DMV driving Virginia's next-gen identity system

The Virginia Department of Motor Vehicle (DMV) is crushing every cliché ever uttered about a DMV by quietly becoming one of the most cutting-edge and strategic government agencies in the state, and perhaps the country.

The DMV has entered the implementation stage of a multi-year identity management plan that starts with sharing authentication data across agencies so that citizens can log in once and access services across many agencies.

The system allows those users to gain qualifying attributes along the way, such as validation of enrollment, depending on the agencies they visit and the services they are seeking.

The goal is to improve service, reduce fraud, and save enough money to cover the cost of the improvements and more.

With the DMV, the Commonwealth is starting where a deep well of identity data has already been collected, vetted, and stored, including core attributes such as name, date of birth, social security number, and gender.

"We look at the data that is in the DMVs across all states," said Dave Burhop, deputy commissioner and CIO of the Virginia DMV. "It is really golden; a golden record. And it is those data attributes, which are really trusted in the physical credential [drivers license], that we want to use in the virtual world."

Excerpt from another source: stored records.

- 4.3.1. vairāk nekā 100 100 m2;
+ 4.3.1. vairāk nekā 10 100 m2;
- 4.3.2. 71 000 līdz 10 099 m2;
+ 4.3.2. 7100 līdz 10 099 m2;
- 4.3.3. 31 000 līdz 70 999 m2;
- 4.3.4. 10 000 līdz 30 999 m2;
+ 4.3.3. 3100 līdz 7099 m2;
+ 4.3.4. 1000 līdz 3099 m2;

The plan centers around something called the Commonwealth Authentication Service (CAS). That is the anchor for providing identity attributes on an enterprise scale, and for supplying an ID service to other Commonwealth agencies so they can stop issuing credentials and instead focus on their services.

At its full implementation, CAS will offer NIST Level of Assurance 1-3 compliant credentials that are interoperable with Level 4. These industry-defined levels describe how the identity was registered, how the user authenticates, and if the credential meets the needs of the Web site considering the authentication request.

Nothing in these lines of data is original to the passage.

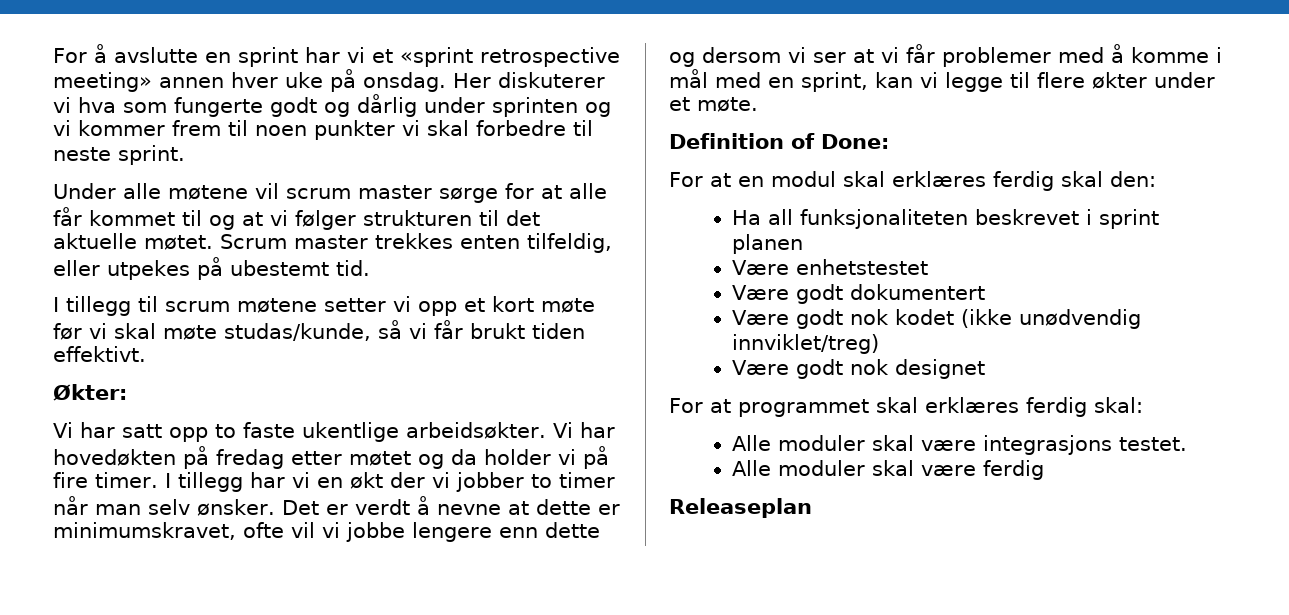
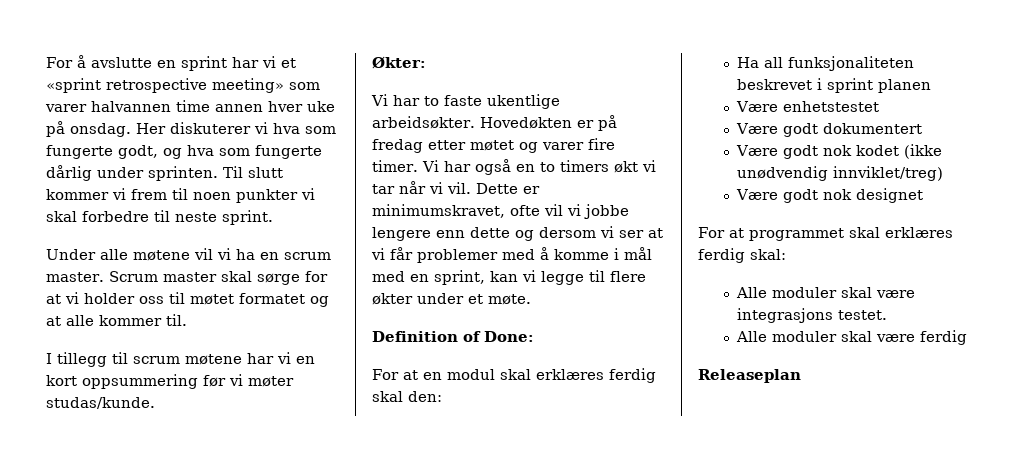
- For å avslutte en sprint har vi et «sprint retrospective meeting» annen hver uke på onsdag.
+ For å avslutte en sprint har vi et «sprint retrospective meeting» som varer halvannen time annen hver uke på onsdag.
- Her diskuterer vi hva som fungerte godt og dårlig under sprinten og vi kommer frem til noen punkter vi skal forbedre til neste sprint.
+ Her diskuterer vi hva som fungerte godt, og hva som fungerte dårlig under sprinten. Til slutt kommer vi frem til noen punkter vi skal forbedre til neste sprint.
- Under alle møtene vil scrum master sørge for at alle får kommet til og at vi følger strukturen til det aktuelle møtet. Scrum master trekkes enten tilfeldig, eller utpekes på ubestemt tid.
+ Under alle møtene vil vi ha en scrum master. Scrum master skal sørge for at vi holder oss til møtet formatet og at alle kommer til.
- I tillegg til scrum møtene setter vi opp et kort møte før vi skal møte studas/kunde, så vi får brukt tiden effektivt.
+ I tillegg til scrum møtene har vi en kort oppsummering før vi møter studas/kunde.
- Vi har satt opp to faste ukentlige arbeidsøkter.
+ Vi har to faste ukentlige arbeidsøkter.
- Vi har hovedøkten på fredag etter møtet og da holder vi på fire timer. I tillegg har vi en økt der vi jobber to timer når man selv ønsker. Det er verdt å nevne at dette er minimumskravet, ofte vil vi jobbe lengere enn dette og dersom vi ser at vi får problemer med å komme i mål med en sprint, kan vi legge til flere økter under et møte.
+ Hovedøkten er på fredag etter møtet og varer fire timer. Vi har også en to timers økt vi tar når vi vil. Dette er minimumskravet, ofte vil vi jobbe lengere enn dette og dersom vi ser at vi får problemer med å komme i mål med en sprint, kan vi legge til flere økter under et møte.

Also, CAS will support the enterprise identity service, identity proofing, multifactor authentication, and identity binding.

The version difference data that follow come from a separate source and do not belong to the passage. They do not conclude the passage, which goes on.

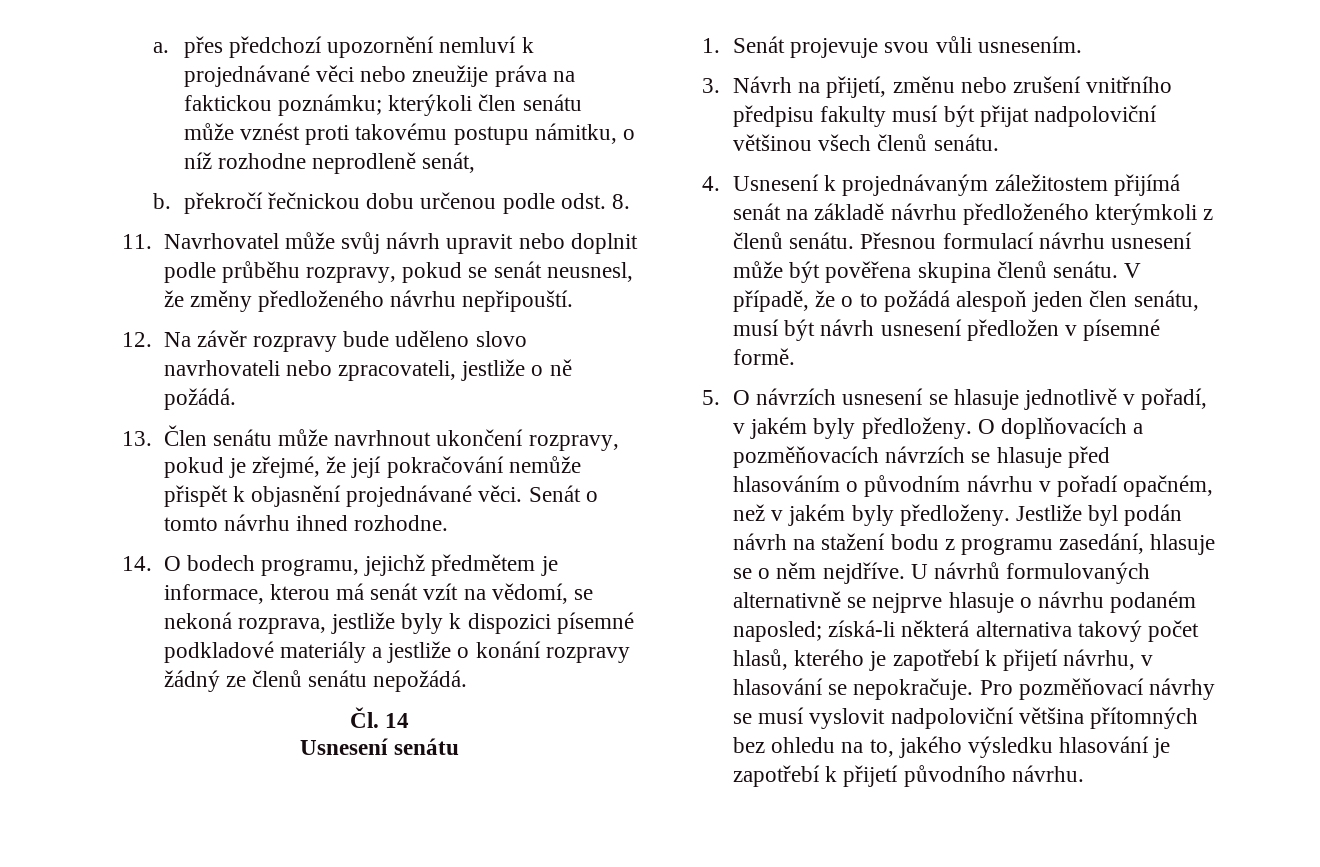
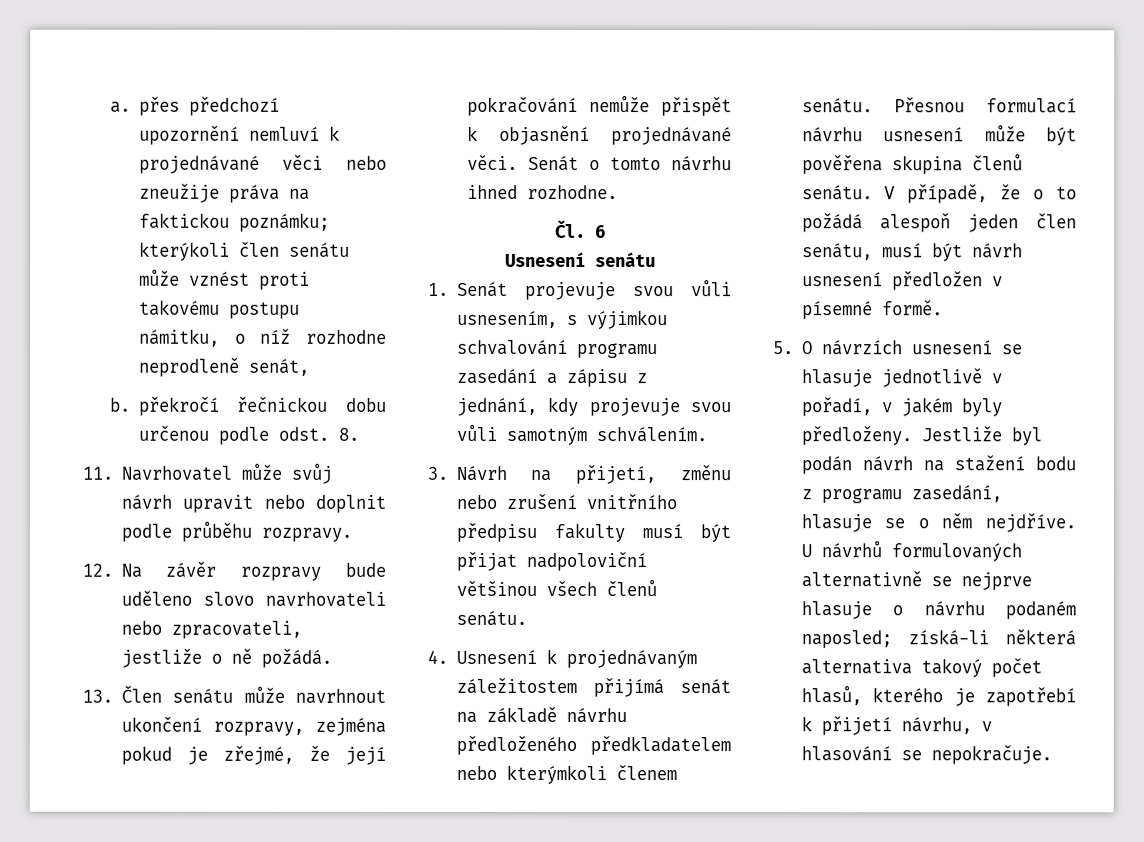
- 11. Navrhovatel může svůj návrh upravit nebo doplnit podle průběhu rozpravy, pokud se senát neusnesl, že změny předloženého návrhu nepřipouští.
+ 11. Navrhovatel může svůj návrh upravit nebo doplnit podle průběhu rozpravy.
- 13. Člen senátu může navrhnout ukončení rozpravy, pokud je zřejmé, že její pokračování nemůže přispět k objasnění projednávané věci.
+ 13. Člen senátu může navrhnout ukončení rozpravy, zejména pokud je zřejmé, že její pokračování nemůže přispět k objasnění projednávané věci.
- 14. O bodech programu, jejichž předmětem je informace, kterou má senát vzít na vědomí, se nekoná rozprava, jestliže byly k dispozici písemné podkladové materiály a jestliže o konání rozpravy žádný ze členů senátu nepožádá.
- Čl. 14
+ Čl. 6
- 1. Senát projevuje svou vůli usnesením.
+ 1. Senát projevuje svou vůli usnesením, s výjimkou schvalování programu zasedání a zápisu z jednání, kdy projevuje svou vůli samotným schválením.
- 4. Usnesení k projednávaným záležitostem přijímá senát na základě návrhu předloženého kterýmkoli z členů senátu.
+ 4. Usnesení k projednávaným záležitostem přijímá senát na základě návrhu předloženého předkladatelem nebo kterýmkoli členem senátu.
- O doplňovacích a pozměňovacích návrzích se hlasuje před hlasováním o původním návrhu v pořadí opačném, než v jakém byly předloženy.
- Pro pozměňovací návrhy se musí vyslovit nadpoloviční většina přítomných bez ohledu na to, jakého výsledku hlasování je zapotřebí k přijetí původního návrhu.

The DMV's ID odyssey started about eight years ago with a whitepaper on the status of the state's identity and access management capabilities, and how single sign-on could benefit citizens dealing with the government.

But the business case wasn't crystal clear and the idea failed to win endorsements.

The idea was revived with the Federal Affordable Care Act in 2010, and then energized the next year with the introduction of the National Strategy for Trusted Identities in Cyberspace (NSTIC).

In fact, the Virginia DMV efforts are a focal point of a $1.6 million NSTIC grant given to the American Association of Motor Vehicle Administrators (AAMVA) in September 2012 to work on a pilot.

In addition, the program is targeted at gluing together state agencies, along with the Virginia Personal Identity Verification program for federal employees and contractors. And in alignment with the standards-based principles of NSTIC, the program will help support a trust framework with AAMVA, integration with other states via the State Identity and Credential Access Management (SICAM) architecture, and with agencies in Canada.

"We now have a business problem and a business case," said Burhop.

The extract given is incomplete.